Not to get too far off track, but I'm heading there tomorrow and the Alto is at the top of the list of computers to check out followed by the PDP-10. As someone who came into the industry way after these devices were in use, I'm pretty excited to check them out.
Indeed, this sounds like the Alto that Ken Shirriff (author of the right.com posts), Marc Verdiell, Carl Claunch and Luca Severini have been working on, though no explicit mention in the article.
> These demos used an Alto that had been restored to working order over the past eight months.
The greatest engineering creates a blank canvas. Modern devices are all about possibility, what does technology allow you to do? And on a deeper level, what does technology allow you to become?
I've always been fascinated by the Alto, and the people who designed and built it, and how many of them went on to help make the Macintosh successful. And by how much work it took to make the Mac actually work.
The Alto had to be one of the greatest design prototypes ever made. It wasn't ever made for sale, AFAIK, even though supposedly hundreds got shared with universities. But they built over a thousand and actually used them on an actual network. Every part of the system was continually developed in real world use.
Even so, the performance, cost, and other rough edged impediments were too far away to commercialize it. The Star and the Lisa were failures.
The Mac team had to hand code high performance graphic algorithms to get a GUI running in 128k, and a cheap one button mouse so they could make an affordable GUI computer for the masses. They had to come up with the Finder, the Desktop and Trashcan so that users never had to be exposed to a CLI. Even Bill Atkinsons invention of regions might have been key to making the Mac UI expressive enough to succeed with the general population.
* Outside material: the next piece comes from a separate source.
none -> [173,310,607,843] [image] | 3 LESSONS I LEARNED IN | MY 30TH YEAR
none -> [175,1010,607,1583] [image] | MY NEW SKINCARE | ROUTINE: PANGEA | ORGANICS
> Most of this vision of the “office of the future” was first unveiled at a meeting of Xerox executives held on 10 Nov 1977, which was 40 years ago last week.
> The Xerox Alto, widely recognized as the first modern personal computer
It it wasn't available for personal use, this is a delusional claim. Maybe the first prototype of a personal computer. But that's all it was - a (impressive) technical prototype.
Good heavens, I'm a bit astounded by this dismissal. I think it's fair to say that you can simply consider yourself not covered by “widely recognized” rather than drop supercilious nit-picks here and we'd all be better for it.
That place is worth a visit if you have a chance - they've got working machines going back to the 50s that you can play around with.